RECORDS SUPPLIED Start Marker
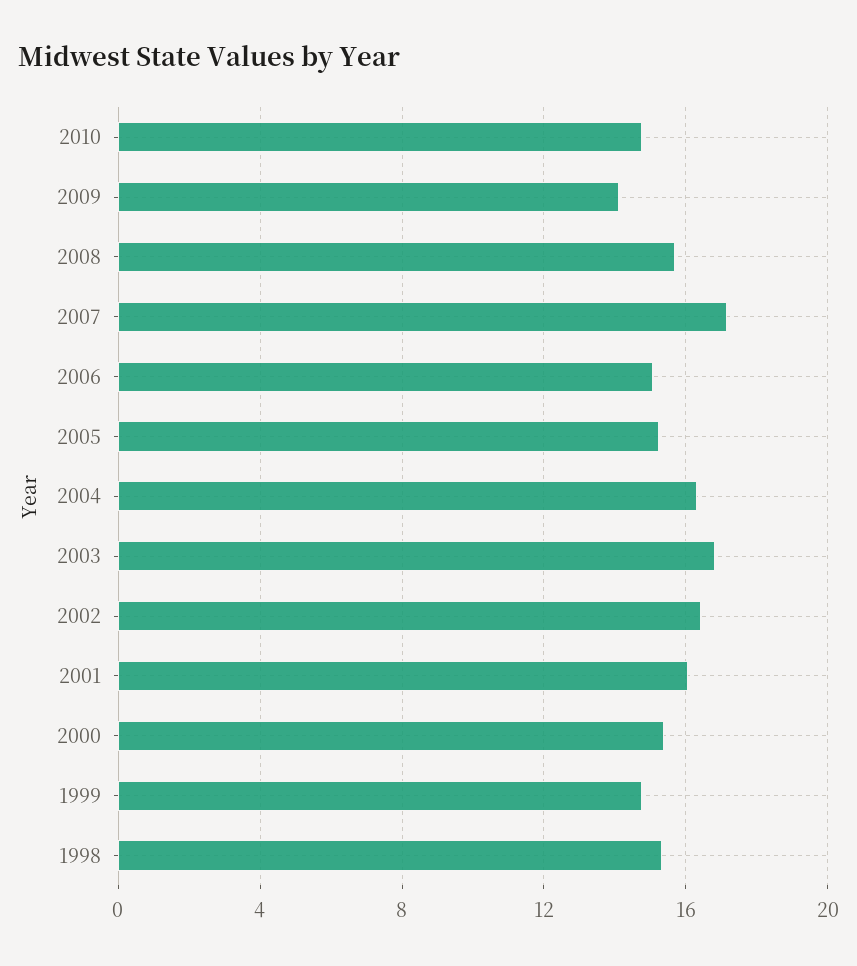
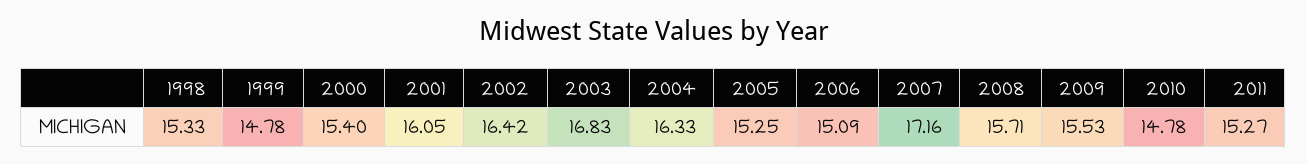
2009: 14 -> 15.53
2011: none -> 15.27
RECORDS SUPPLIED End Marker
RECORDS SUPPLIED Start Marker
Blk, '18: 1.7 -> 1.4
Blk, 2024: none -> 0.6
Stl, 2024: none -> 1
RECORDS SUPPLIED End Marker
List all lines above in which the string "none" appears.

### ANSWER
2011: none -> 15.27
Blk, 2024: none -> 0.6
Stl, 2024: none -> 1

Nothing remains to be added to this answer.